O cancro do pâncreas é uma das formas mais agressivas de cancro e atualmente é muito difícil de tratar. No entanto, nos últimos anos tem havido avanços científicos para compreender como este cancro se desenvolve a nível molecular.
Hoje sabe-se que certos fatores de risco, como as mudanças genéticas desempenham um papel no desenvolvimento deste tipo de cancro. Um estudo publicado na revista científica ‘Cancer Cell’, elaborado por uma equipa liderada pela especialista em medicina de laboratório, Jelena Todoric, do Instituto de Medicina Laboratorial da Universidade Médica de Viena, e o biólogo molecular Michael Karin, da Universidade da Califórnia, em San Diego, mostra que a disruptiva autofagia da célula pode ser um precursor dessas mudanças genéticas.
Para os cientistas do estudo, a disruptiva autofagia da célula dá origem a uma quantidade anormal da proteína ‘p62 / SQSTM1’, que afeta negativamente as células pancreáticas e, consequentemente, causa alterações no tecido que, em seguida, evoluem para o cancro do pâncreas.
Aproximadamente 1.500 pessoas por ano desenvolvem cancro do pâncreas na Áustria, representando cerca de 4% de todos os cancros malignos. Inicialmente, o cancro de pâncreas é praticamente assintomático e é por isso, em geral, só é diagnosticado quando já se encontra num estado avançado. Neste estado avançado, menos de 20% dos pacientes são operáveis.
A investigação médica mostra que 16% das pessoas saudáveis e 60% dos doentes de pancreatite, ou seja, da inflamação do pâncreas, exibem as chamadas lesões precursoras no pâncreas.

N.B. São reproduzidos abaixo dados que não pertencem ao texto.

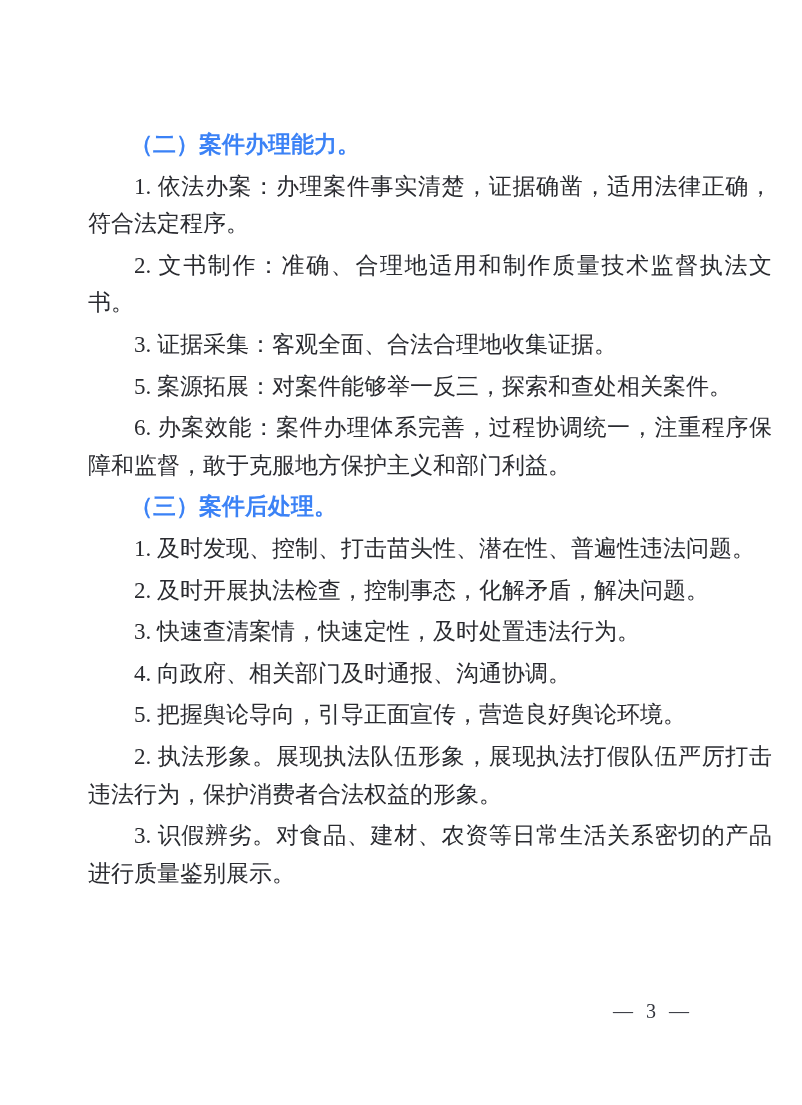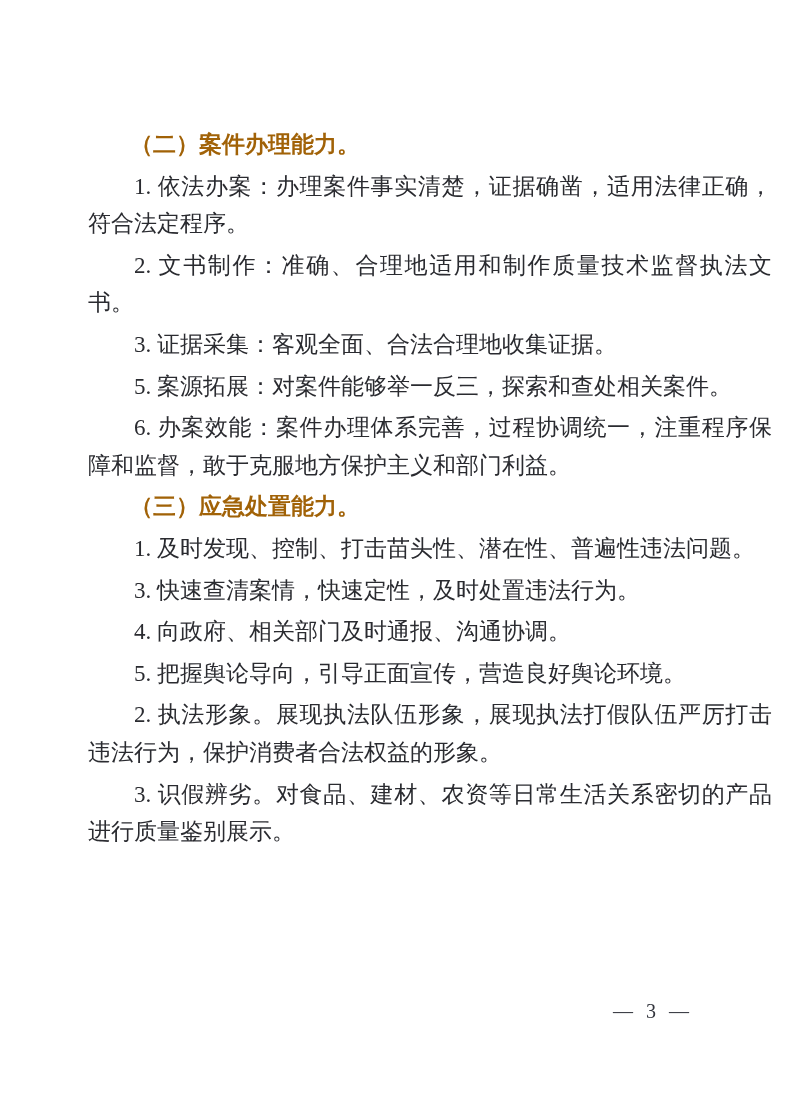"（二）案件办理能力。" .body-text h2 { color: #a16207 -> #3b82f6 }
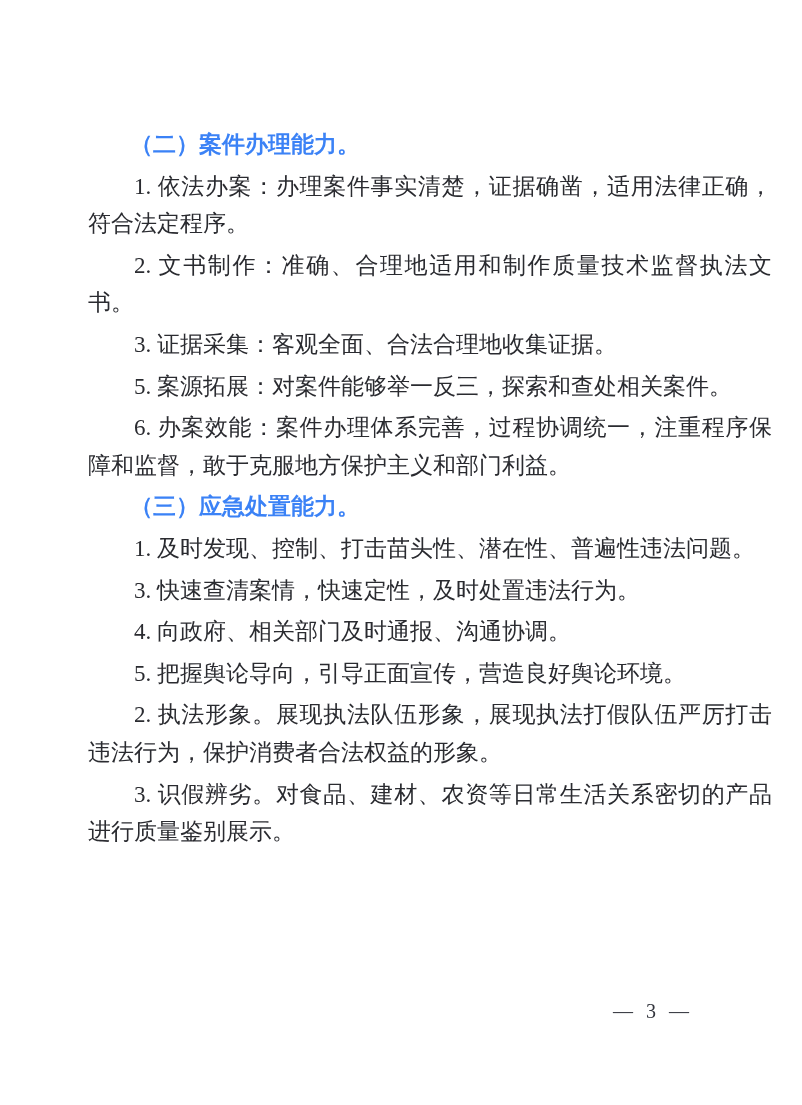"（三）应急处置能力。" h2 { text: 应急处置能力 -> 案件后处理 }
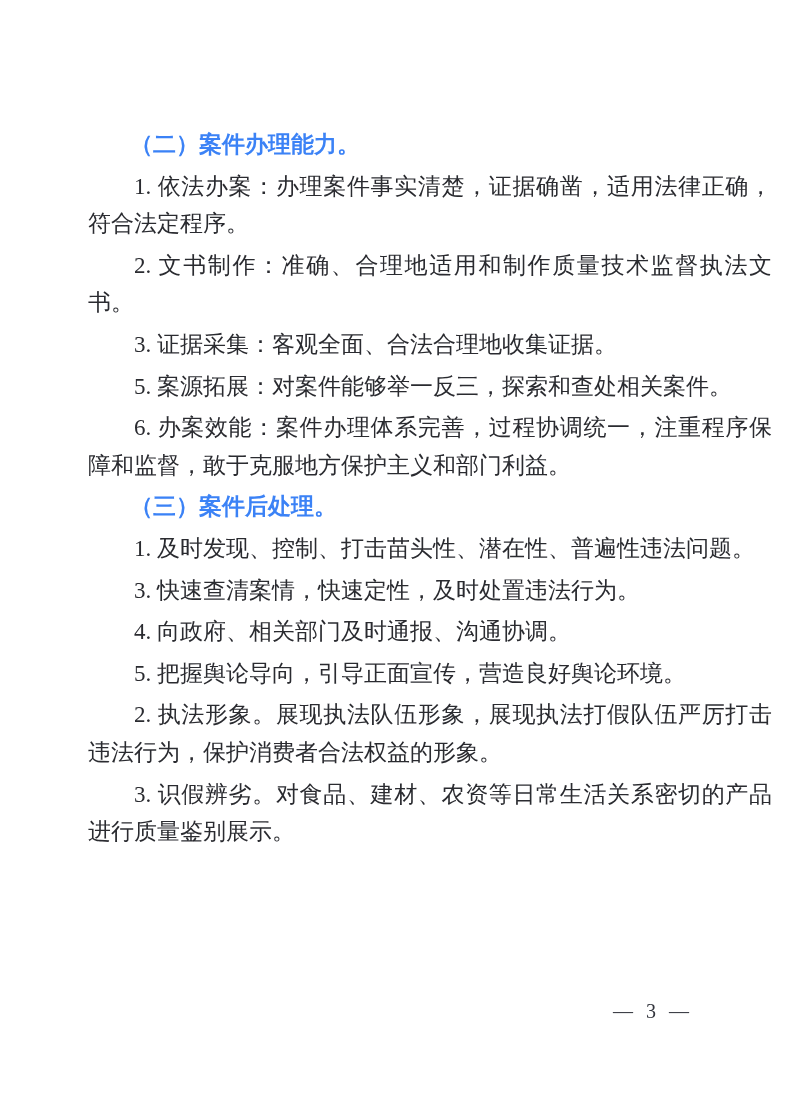"2. 及时开展执法检查，控制事态，化解矛盾，解决问题。" p { html: none -> <p>2. 及时开展执法检查，控制事态，化解矛盾，解决问题。</p> }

Existe uma probabilidade de 1% destas virem a desenvolver cancro. No entanto, os fatores genéticos também desempenham um papel importante, e outros fatores de risco como tabagismo, obesidade, diabetes e pancreatite crónica. Mas ainda não se conhece como todos estes fatores se interrelacionam e quais os mecanismos.
No estudo os cientistas usaram um modelo animal e material celular humano, permitindo mostrar que uma disrupção da autofagia celular está envolvida no desenvolvimento do cancro do pâncreas.
A autofagia é um dos processos corporais essenciais que operam nas células como forma de reciclagem, ou seja, quebra e reutiliza seus próprios constituintes e elimina proteínas ruins e resíduos celulares. Quando o processo é interrompido, por exemplo devido ao tabagismo ou à obesidade, isso agrava as lesões genéticas existentes nas células pancreáticas, cuja função é produzir enzimas digestivas. Isso resulta numa acumulação extraordinária da proteína ‘p62 / SQSTM1’, que normalmente é elevada na pancreatite crónica ou nas lesões precursoras, as Pancreatic Intraepithelial Neoplasia PanIN.
O estudo mostrou que a acumulação de ‘p62 / SQSTM1’ promove o desenvolvimento precoce de lesões pré-precursoras, a chamada metaplasia ductal acinar. Uma subsequente cascata de atividades moleculares passa a produzir o cancro do pâncreas. Neste processo, a proteína p62 causa o deslocamento de uma segunda proteína conhecida NRF2, o que por sua vez, estimula a produção da proteína MDM2.
Os níveis elevados de MDM2 transformam as células acinares do pâncreas, que exibem certas mutações genéticas cancerígenas, em células do ducto vigorosamente proliferantes, levando ao crescimento do tumor pancreático maligno, o adenocarcinoma ductal pancreático. Os resultados do estudo sugerem que uma nova abordagem terapêutica poderia ser tratar a autofagia, uma vez que a maioria dos fatores de risco conhecidos interrompe esse processo. O desenvolvimento de medicamentos MDM2 específicos poderá, no futuro, prevenir o desenvolvimento de cancro do pâncreas maligno em pessoas com alto risco de desenvolver a doença.